INPUT FOR THIS TASK:

================================

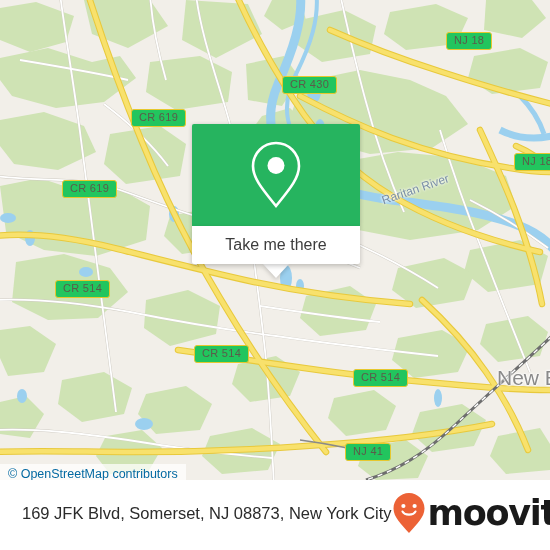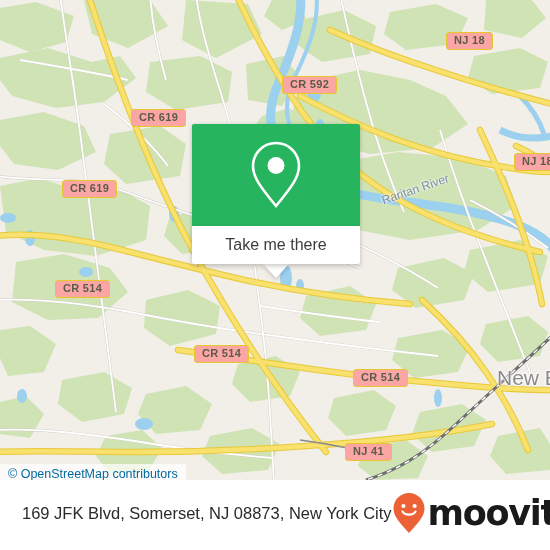--- a/index.html
+++ b/index.html
@@ -11,26 +11,26 @@
   }
   .screen{position:relative;width:550px;height:550px;overflow:hidden;background:#fff;}
 
   
   .map{position:absolute;left:0;top:0;width:550px;height:480px;overflow:hidden;background:#f2efe9;}
   .map svg{position:absolute;left:0;top:0;}
 
   
   .shield{
     position:absolute;
-    background:#fca5a5;
+    background:#22c55e;
     border:1.5px solid #e6c82e;
     border-radius:3px;
     color:#5b5b4a;
     font-size:11px;
-    font-weight:bold;
+    font-weight:normal;
     letter-spacing:.3px;
     padding:2px 7px 3px 7px;
     line-height:11px;
     white-space:nowrap;
     box-sizing:border-box;
   }
   .place-label{
     position:absolute;
     color:#8a8a8a;
     font-size:21px;
@@ -234,21 +234,21 @@
 
         <g>
           <path d="M552 336 C520 366, 486 396, 454 426 C424 454, 398 470, 366 480" fill="none" stroke="#6e6e6e" stroke-width="3"></path>
           <path d="M552 336 C520 366, 486 396, 454 426 C424 454, 398 470, 366 480" fill="none" stroke="#ffffff" stroke-width="1.4" stroke-dasharray="5 5"></path>
           <path d="M300 440 C330 444, 360 450, 388 458" fill="none" stroke="#8a8a8a" stroke-width="1.6"></path>
         </g>
       </g>
     </svg>
 
     <div class="shield" style="left:446px;top:32px;">NJ 18</div>
-    <div class="shield" style="left:282px;top:76px;">CR 592</div>
+    <div class="shield" style="left:282px;top:76px;">CR 430</div>
     <div class="shield" style="left:131px;top:109px;">CR 619</div>
     <div class="shield" style="left:514px;top:153px;">NJ 18</div>
     <div class="shield" style="left:62px;top:180px;">CR 619</div>
     <div class="shield" style="left:55px;top:280px;">CR 514</div>
     <div class="shield" style="left:194px;top:345px;">CR 514</div>
     <div class="shield" style="left:353px;top:369px;">CR 514</div>
     <div class="shield" style="left:345px;top:443px;">NJ 41</div>
 
     <div class="river-label" style="left:380px;top:194px;">Raritan River</div>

================================

WORK INSTRUCTIONS:
Nothing but the lines with "label" should be returned, copied from the entries above.

OUTPUT OF THE EXERCISE:
   .place-label{
     <div class="river-label" style="left:380px;top:194px;">Raritan River</div>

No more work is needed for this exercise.